Thursday 15 September 2011

Out of this World

It has been a good week. To begin with I sold a story to NewMyths.com and the acceptance email arrived in the final hours of my birthday – a very welcome extra birthday gift. Dead Man's Shoes is scheduled to be published in the March 1 issue of NewMyths.com so I will post a link when it happens.

The other thing that happened was I finally got the chance to visit the Out of this World exhibition at the British Library in London. I first learned about the exhibition when The Guardian newspaper ran a Science Fiction special to coincide with the opening, earlier in the year. It sounded good, but... well, it's in London. Everything UK is in London, and I'm not.

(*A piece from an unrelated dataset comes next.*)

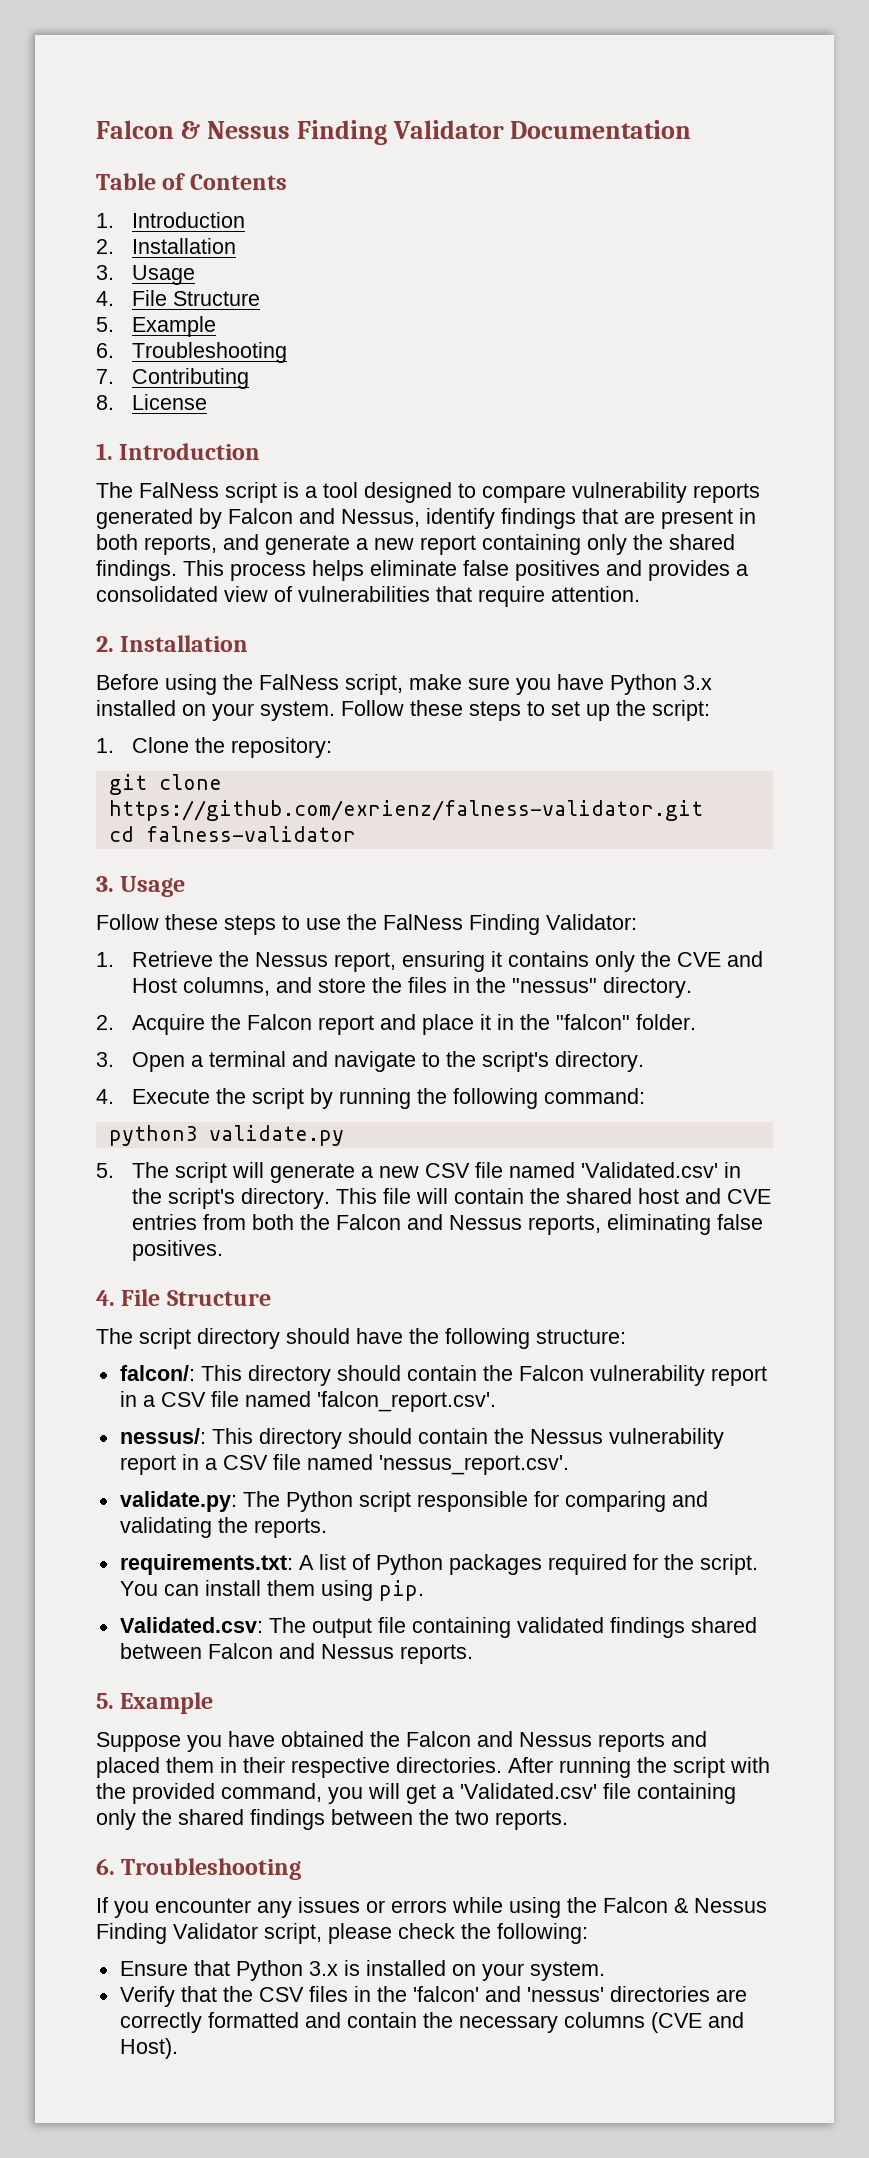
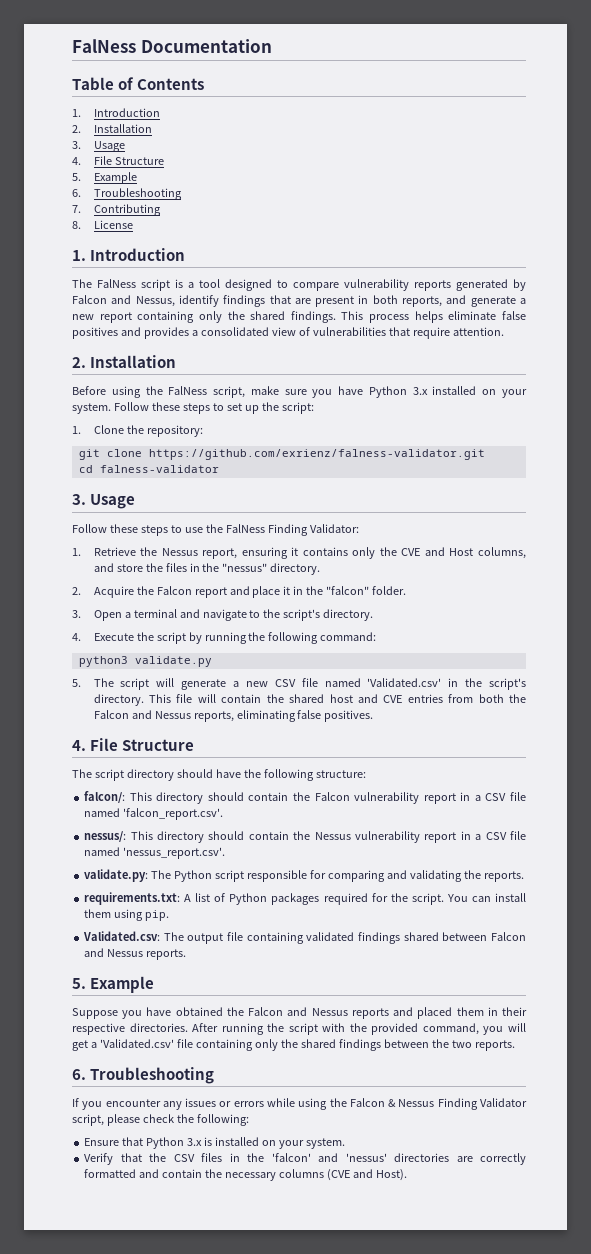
- Falcon & Nessus Finding Validator Documentation
+ FalNess Documentation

For me it is an expensive deal to get down to the capital, so I muttered about it and hoped an opportunity would turn up.

And this week the day-job stepped up by sending me, not once, but twice down to the big city for meetings. On Monday I travelled with the laptop and ipad executives on the early train, feeling like I was important. Then, in London, I left the high-flyers and caught the tube out to Wood Green, to a tiny, overheated office, where 30+ people met in a room that was little larger than a news kiosk. But it was a successful meeting, not the least because it finished at 4.30, giving me time to dash back into London and catch the last hour of the British Library before it closed.

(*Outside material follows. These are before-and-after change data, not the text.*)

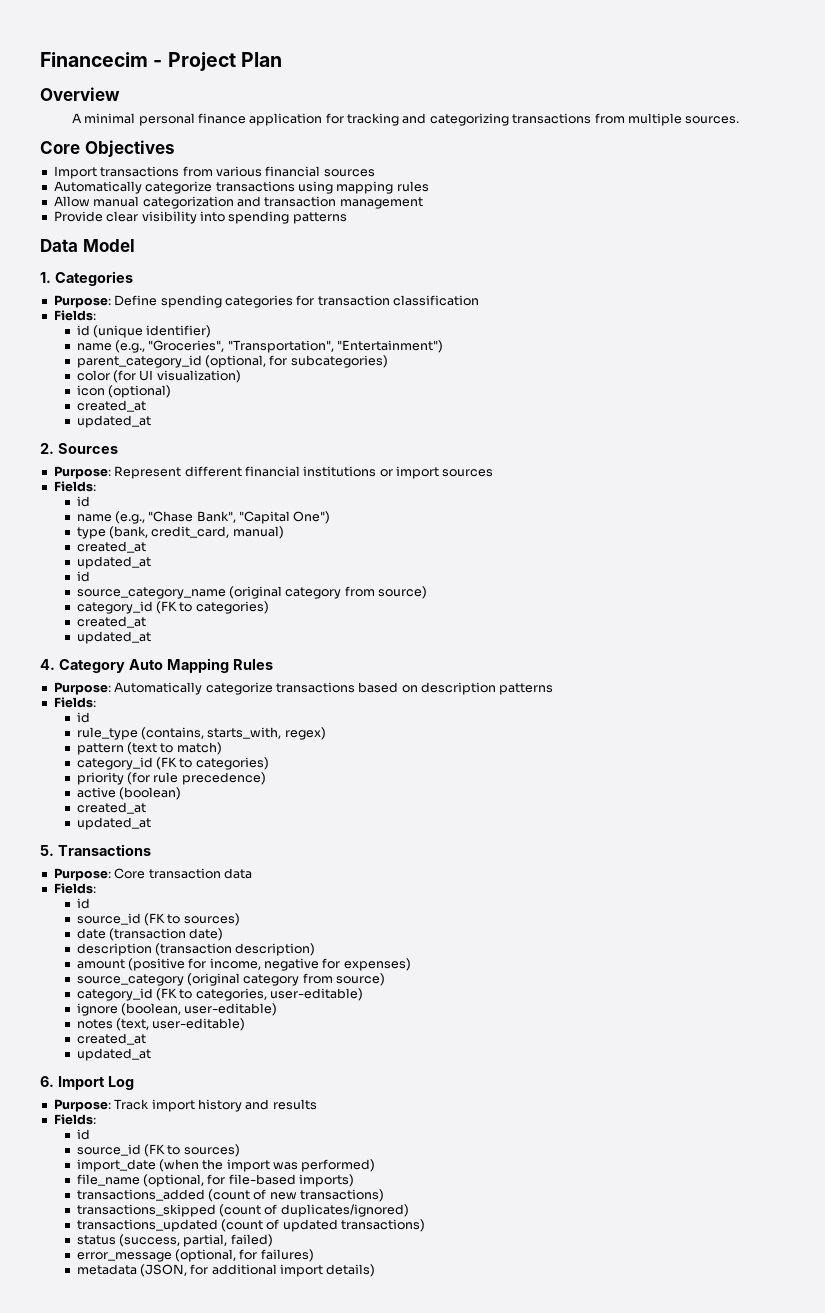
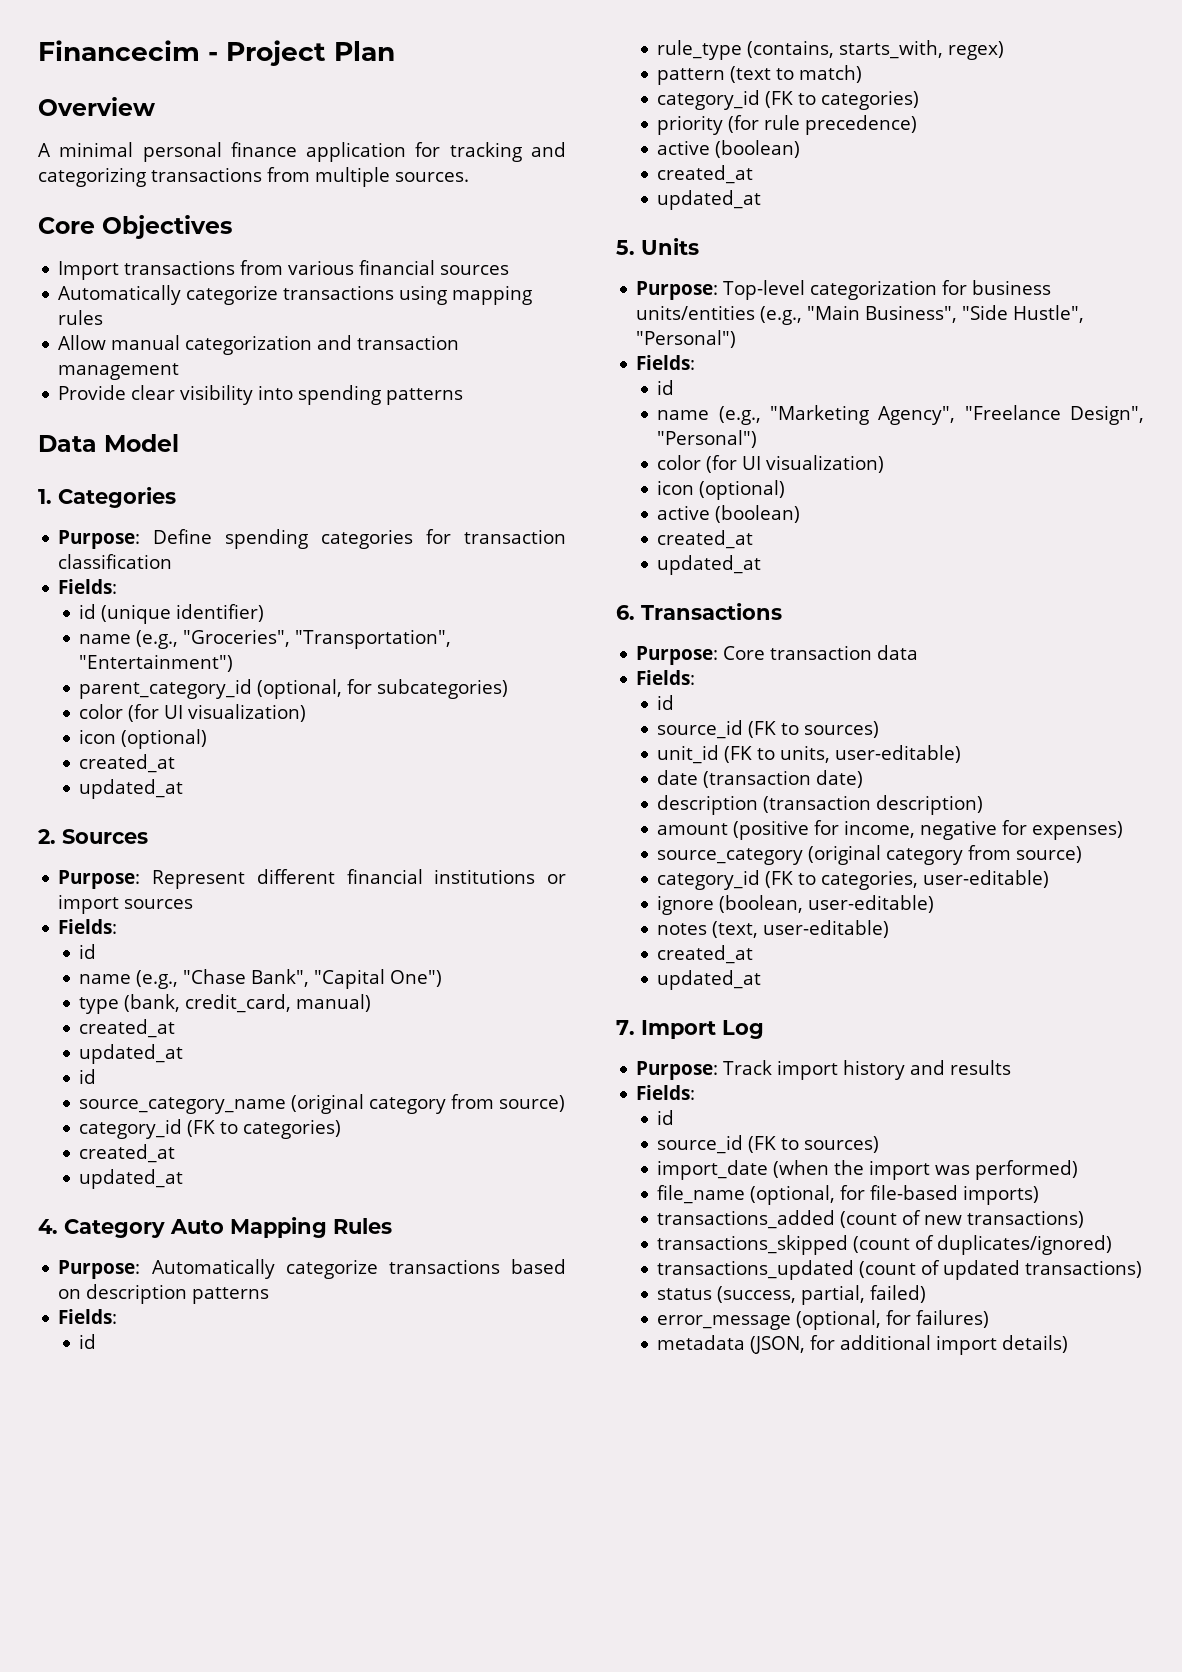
- 5. Transactions
+ 5. Units
+ Purpose: Top-level categorization for business units/entities (e.g., "Main Business", "Side Hustle", "Personal")
+ Fields:
+ id
+ name (e.g., "Marketing Agency", "Freelance Design", "Personal")
+ color (for UI visualization)
+ icon (optional)
+ active (boolean)
+ created_at
+ updated_at
+ 6. Transactions
+ unit_id (FK to units, user-editable)
- 6. Import Log
+ 7. Import Log

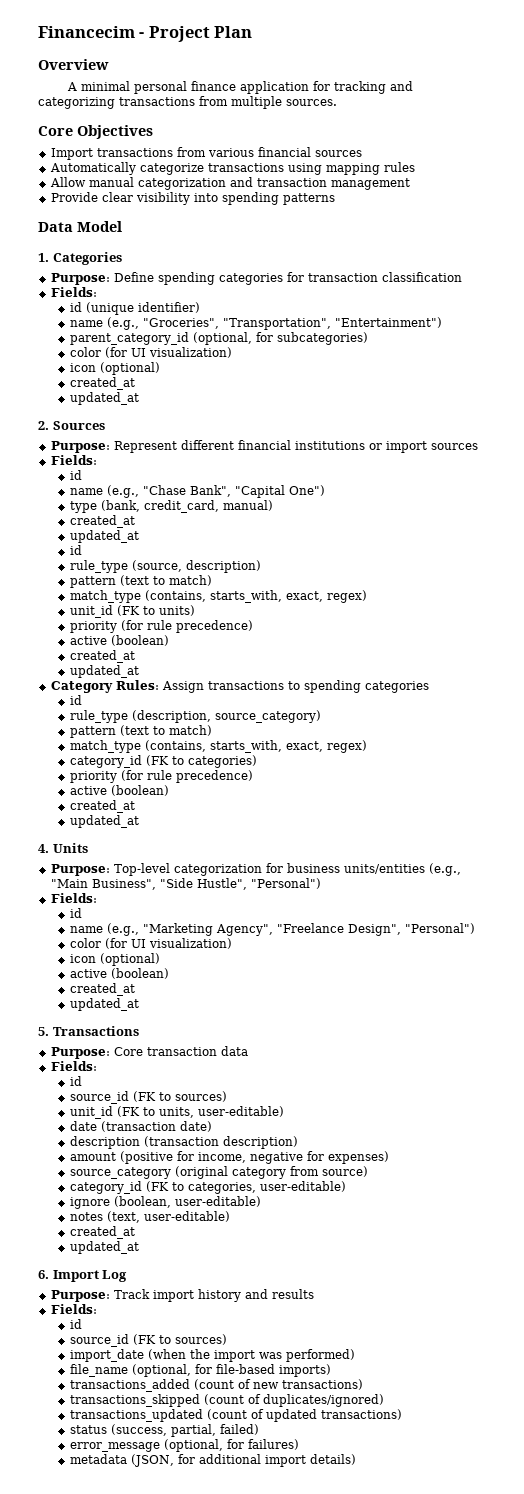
- source_category_name (original category from source)
- category_id (FK to categories)
+ rule_type (source, description)
+ pattern (text to match)
+ match_type (contains, starts_with, exact, regex)
+ unit_id (FK to units)
+ priority (for rule precedence)
+ active (boolean)
  created_at
  updated_at
- 4. Category Auto Mapping Rules
- Purpose: Automatically categorize transactions based on description patterns
- Fields:
+ Category Rules: Assign transactions to spending categories
  id
- rule_type (contains, starts_with, regex)
+ rule_type (description, source_category)
  pattern (text to match)
+ match_type (contains, starts_with, exact, regex)
- 5. Units
+ 4. Units
- 6. Transactions
+ 5. Transactions
- 7. Import Log
+ 6. Import Log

So, with barely a week remaining before it ended, I was able to see the Out of This World exhibition. And hey, it was worth it. Someone has done a remarkable job researching this thing. It really was very good indeed. Amongst the highlights were the hand-drawn timeline sketches for First and Last Men by Olaf Stapledon (A Wirral writer it must be said). A page of the original theme tune score for Dr Who, by Ron Grainer of the BBC radiophonic workshop, (mercifully keeping the Dr Who content proportionate) and also a real gem, a page of an early typewritten draft of John Wyndham's Day of the Triffids, complete with typos and corrections and edits. This really was a rare and special exhibition. And it was all about the printed word; books and magazines. The temptation is, so often, to resort to film media - but this time the printed word was the focal point, and rightly so for a library exhibit, and it was so good to see.

So, a big thank you to my day job bosses for bankrolling this little outing. It's nice that, for once, things actually worked out.